Despite canceling the permit, the Liberal prime minister promised cooperation on a wide range of policy fronts to undo legacies of Trump’s tumultuous term.

“Despite President Biden’s decision on the project, we would like to welcome other executive orders made,” Trudeau said. Those EOs would include “the decisions to rejoin the Paris Agreement and the World Health Organization, to place a temporary moratorium on all oil and natural gas leasing activities in the Arctic National Wildlife Refuge, and to reverse the travel ban on several Muslim-majority countries.”

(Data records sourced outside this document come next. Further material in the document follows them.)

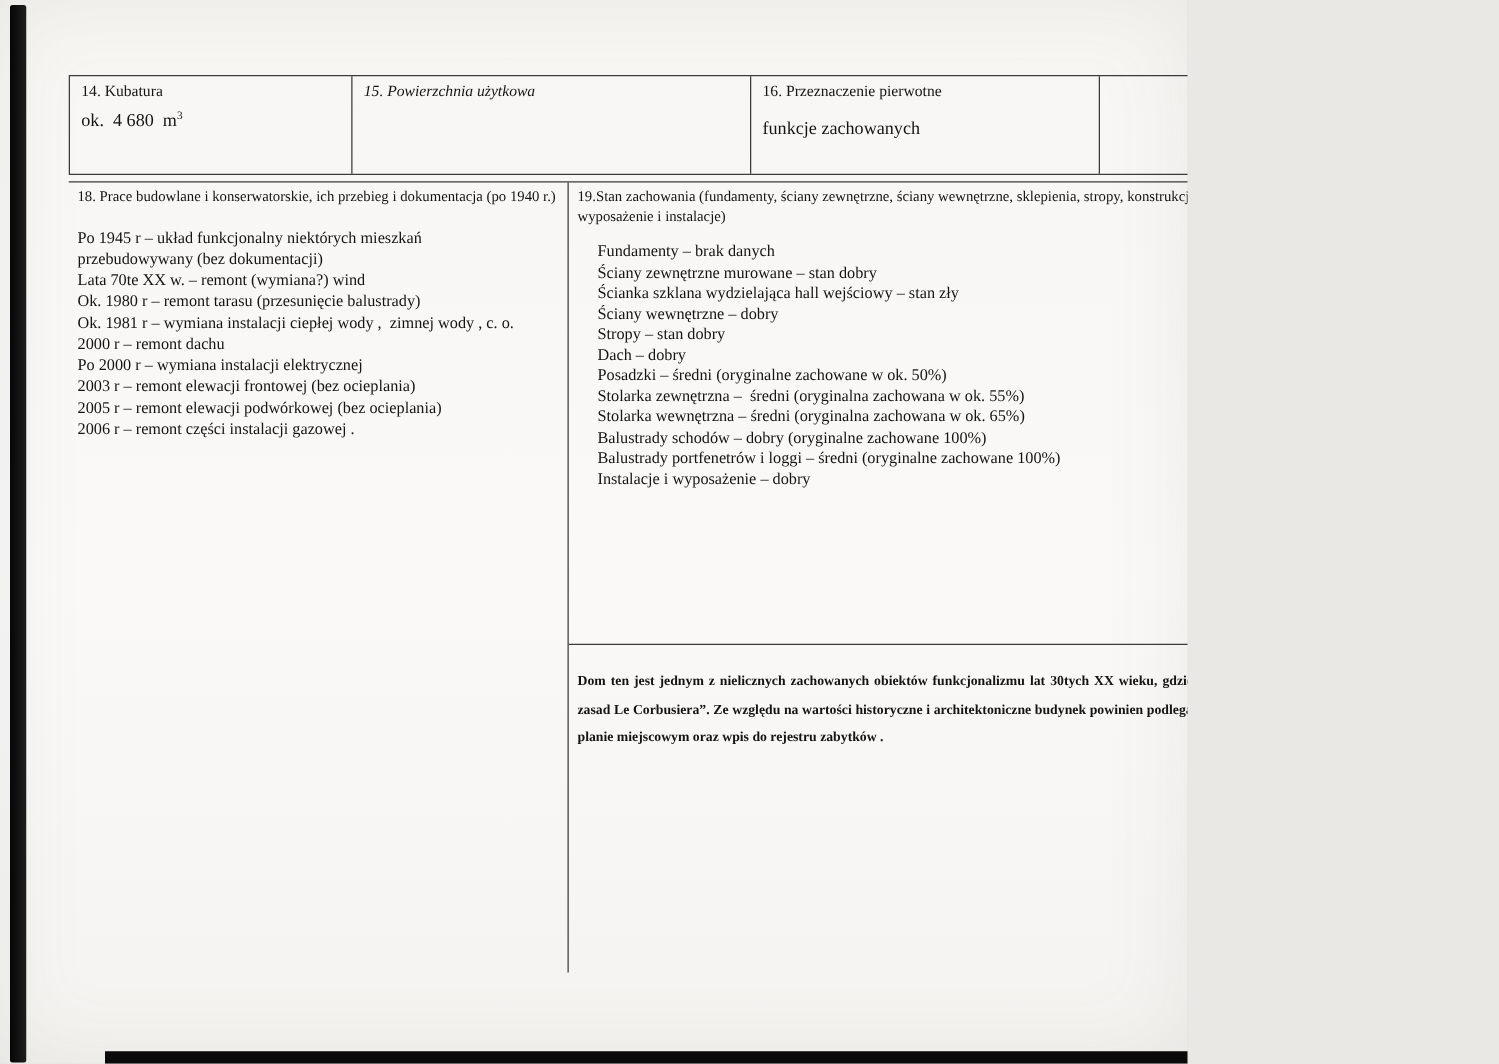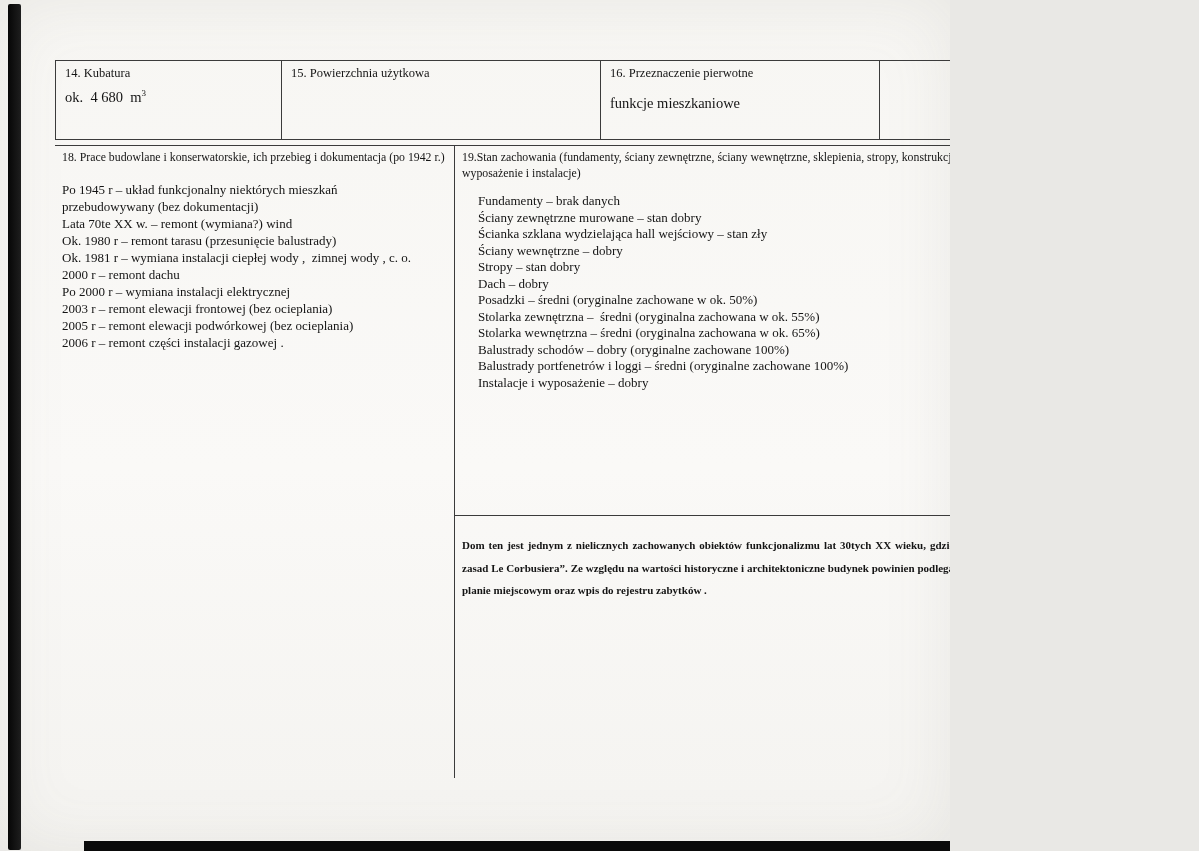--- a/index.html
+++ b/index.html
@@ -27,21 +27,21 @@
     background: #0a0a0a;
   }
 
   
   .row1 {
     position: absolute; left: 55px; top: 60px; width: 1086px; height: 80px;
     display: flex; border: 1px solid #3b3b3b;
   }
   .cell { border-right: 1px solid #3b3b3b; padding: 5px 9px; overflow: hidden; }
   .cell:last-child { border-right: none; text-align: center; }
-  .c14 { width: 226px; } .c15 { width: 319px; } .c16 { width: 279px; } .c17 { flex: 1; }
+  .c14 { width: 226px; } .c15 { width: 319px; font-style: italic; } .c16 { width: 279px; } .c17 { flex: 1; }
   .cell-label { font-size: 12.5px; white-space: pre; }
   .cell-value { font-size: 14.5px; margin-top: 8px; white-space: pre; }
   .c16 .cell-value, .c17 .cell-value { margin-top: 14px; }
   sup { font-size: 9px; vertical-align: super; line-height: 0; }
 
   
   .sections {
     position: absolute; left: 55px; top: 145px; width: 1086px; height: 633px;
     border-top: 1px solid #3b3b3b;
     display: flex;
@@ -84,31 +84,31 @@
   <div class="row1">
     <div class="cell c14">
       <div class="cell-label">14. Kubatura</div>
       <div class="cell-value"><span>ok.  4 680  m</span><sup>3</sup></div>
     </div>
     <div class="cell c15">
       <div class="cell-label">15. Powierzchnia użytkowa</div>
     </div>
     <div class="cell c16">
       <div class="cell-label">16. Przeznaczenie pierwotne</div>
-      <div class="cell-value">funkcje mieszkaniowe</div>
+      <div class="cell-value">funkcje zachowanych</div>
     </div>
     <div class="cell c17">
       <div class="cell-label">17.Użytkowanie obecne</div>
       <div class="cell-value">mieszkania ;  biura</div>
     </div>
   </div>
 
   <div class="sections">
     <div class="col-left">
-      <div class="sec-header">18. Prace budowlane i konserwatorskie, ich przebieg i dokumentacja (po 1942 r.)</div>
+      <div class="sec-header">18. Prace budowlane i konserwatorskie, ich przebieg i dokumentacja (po 1940 r.)</div>
       <div class="sec-body">Po 1945 r – układ funkcjonalny niektórych mieszkań
 przebudowywany (bez dokumentacji)
 Lata 70te XX w. – remont (wymiana?) wind
 Ok. 1980 r – remont tarasu (przesunięcie balustrady)
 Ok. 1981 r – wymiana instalacji ciepłej wody ,  zimnej wody , c. o.
 2000 r – remont dachu
 Po 2000 r – wymiana instalacji elektrycznej
 2003 r – remont elewacji frontowej (bez ocieplania)
 2005 r – remont elewacji podwórkowej (bez ocieplania)
 2006 r – remont części instalacji gazowej .</div>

Retaliation Against Biden?

Not everyone was interested in compromise, however,

“We will continue to fight for Alberta’s responsible energy industry,” said Alberta’s United Conservative Party (UCP) chief, Premier Jason Kenney. He urged Trudeau to seek a deal that would revive KXL and to retaliate if Biden refuses.

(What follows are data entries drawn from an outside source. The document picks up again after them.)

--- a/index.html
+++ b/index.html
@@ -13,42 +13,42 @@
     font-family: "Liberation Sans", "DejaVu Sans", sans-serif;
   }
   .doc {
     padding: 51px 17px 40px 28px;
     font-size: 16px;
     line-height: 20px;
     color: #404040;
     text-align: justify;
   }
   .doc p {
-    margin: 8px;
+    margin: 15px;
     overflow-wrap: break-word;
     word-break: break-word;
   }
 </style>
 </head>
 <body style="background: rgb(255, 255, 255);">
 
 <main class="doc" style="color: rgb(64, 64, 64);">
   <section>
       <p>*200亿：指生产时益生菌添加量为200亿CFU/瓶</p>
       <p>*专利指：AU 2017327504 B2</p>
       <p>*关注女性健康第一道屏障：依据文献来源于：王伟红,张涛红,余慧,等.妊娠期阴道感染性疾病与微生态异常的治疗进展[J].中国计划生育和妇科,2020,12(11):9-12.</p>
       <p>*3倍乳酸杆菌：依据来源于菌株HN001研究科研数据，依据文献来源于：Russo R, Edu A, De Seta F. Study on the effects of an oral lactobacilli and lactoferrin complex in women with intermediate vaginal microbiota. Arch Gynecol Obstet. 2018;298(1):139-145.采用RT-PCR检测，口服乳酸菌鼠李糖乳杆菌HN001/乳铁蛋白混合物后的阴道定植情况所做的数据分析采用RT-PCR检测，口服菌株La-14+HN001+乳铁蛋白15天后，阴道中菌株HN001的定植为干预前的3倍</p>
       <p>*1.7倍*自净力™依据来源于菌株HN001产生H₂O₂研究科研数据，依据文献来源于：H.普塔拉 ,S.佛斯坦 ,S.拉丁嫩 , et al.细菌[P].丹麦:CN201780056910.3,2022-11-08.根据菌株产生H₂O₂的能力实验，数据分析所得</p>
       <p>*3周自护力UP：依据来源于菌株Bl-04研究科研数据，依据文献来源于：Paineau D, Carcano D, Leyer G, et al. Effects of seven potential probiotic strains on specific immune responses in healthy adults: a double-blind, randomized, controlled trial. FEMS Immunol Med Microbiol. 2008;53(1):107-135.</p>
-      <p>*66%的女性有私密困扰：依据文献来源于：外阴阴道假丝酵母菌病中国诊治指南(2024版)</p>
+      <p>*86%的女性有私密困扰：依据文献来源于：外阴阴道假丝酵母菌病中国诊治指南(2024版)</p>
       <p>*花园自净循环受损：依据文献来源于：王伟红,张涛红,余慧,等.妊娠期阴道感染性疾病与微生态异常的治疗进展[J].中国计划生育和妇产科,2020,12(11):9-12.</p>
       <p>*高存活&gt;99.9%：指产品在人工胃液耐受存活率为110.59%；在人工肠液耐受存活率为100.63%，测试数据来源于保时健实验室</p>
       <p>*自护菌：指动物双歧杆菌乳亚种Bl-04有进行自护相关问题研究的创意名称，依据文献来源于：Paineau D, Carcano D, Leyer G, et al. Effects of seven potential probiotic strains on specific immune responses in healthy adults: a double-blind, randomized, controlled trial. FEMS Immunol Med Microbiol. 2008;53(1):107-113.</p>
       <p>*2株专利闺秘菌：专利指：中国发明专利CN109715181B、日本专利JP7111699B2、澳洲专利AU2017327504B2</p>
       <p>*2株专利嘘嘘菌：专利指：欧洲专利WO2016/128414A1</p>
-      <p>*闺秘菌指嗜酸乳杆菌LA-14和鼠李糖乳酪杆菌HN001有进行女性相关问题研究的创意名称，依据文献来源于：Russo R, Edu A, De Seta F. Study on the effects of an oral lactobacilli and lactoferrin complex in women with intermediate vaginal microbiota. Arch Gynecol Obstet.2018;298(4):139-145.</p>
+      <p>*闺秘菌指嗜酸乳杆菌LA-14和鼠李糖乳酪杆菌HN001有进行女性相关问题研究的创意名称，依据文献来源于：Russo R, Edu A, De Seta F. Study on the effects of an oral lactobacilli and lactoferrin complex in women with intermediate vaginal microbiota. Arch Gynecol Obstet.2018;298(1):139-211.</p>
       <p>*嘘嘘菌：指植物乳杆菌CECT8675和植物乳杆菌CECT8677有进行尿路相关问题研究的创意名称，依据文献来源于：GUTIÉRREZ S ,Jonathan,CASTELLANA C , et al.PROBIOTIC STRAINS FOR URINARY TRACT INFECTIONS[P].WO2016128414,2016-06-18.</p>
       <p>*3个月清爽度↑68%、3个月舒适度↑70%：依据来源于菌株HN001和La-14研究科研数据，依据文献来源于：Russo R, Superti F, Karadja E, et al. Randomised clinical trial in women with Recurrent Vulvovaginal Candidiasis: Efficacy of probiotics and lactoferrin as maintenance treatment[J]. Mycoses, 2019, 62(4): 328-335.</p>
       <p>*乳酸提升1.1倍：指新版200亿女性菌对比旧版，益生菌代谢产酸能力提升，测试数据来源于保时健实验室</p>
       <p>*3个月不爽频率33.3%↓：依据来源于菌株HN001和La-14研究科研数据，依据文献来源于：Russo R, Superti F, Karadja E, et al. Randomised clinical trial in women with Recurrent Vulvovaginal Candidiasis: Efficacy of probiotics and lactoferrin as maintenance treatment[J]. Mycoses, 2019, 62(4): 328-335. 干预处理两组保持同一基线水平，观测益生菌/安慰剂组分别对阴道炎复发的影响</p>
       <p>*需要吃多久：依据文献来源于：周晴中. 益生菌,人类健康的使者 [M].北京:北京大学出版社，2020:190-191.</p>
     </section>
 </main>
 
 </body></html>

“Failing an agreement with the American government, we call on the government of Canada to respond with consequences for this attack on Canada’s largest industry,” said Kenney. “We are not asking for special treatment, simply the same response that Canada’s government had when other areas of our national economy were under threat from the US government.”

Canceling the construction permit immediately forced out 2,000 people who were employed to build the planned export conduit’s Canadian leg and U.S. pump stations, according to Kenney.

A $1.5 billion ($1.1 billion) Alberta government ownership investment in KXL made the preliminary construction work possible. Critics of Kenney and the UCP accused him of wasting taxpayer money with a bad bet on a high-risk project.

In the United States, North America’s Building Trades Unions (NABTU) echoed Kenney. “Environmental ideologues have now prevailed, and over 1,000 union men and women have been terminated from employment on the project,” said NABTU.

“Our unions support an all of the above energy strategy that supports and grows the middle class and those desperately trying to reach it. Addressing climate change is a priority for all of us, but a truly sustainable future cannot continue to dismiss the economic sustainability of working families.”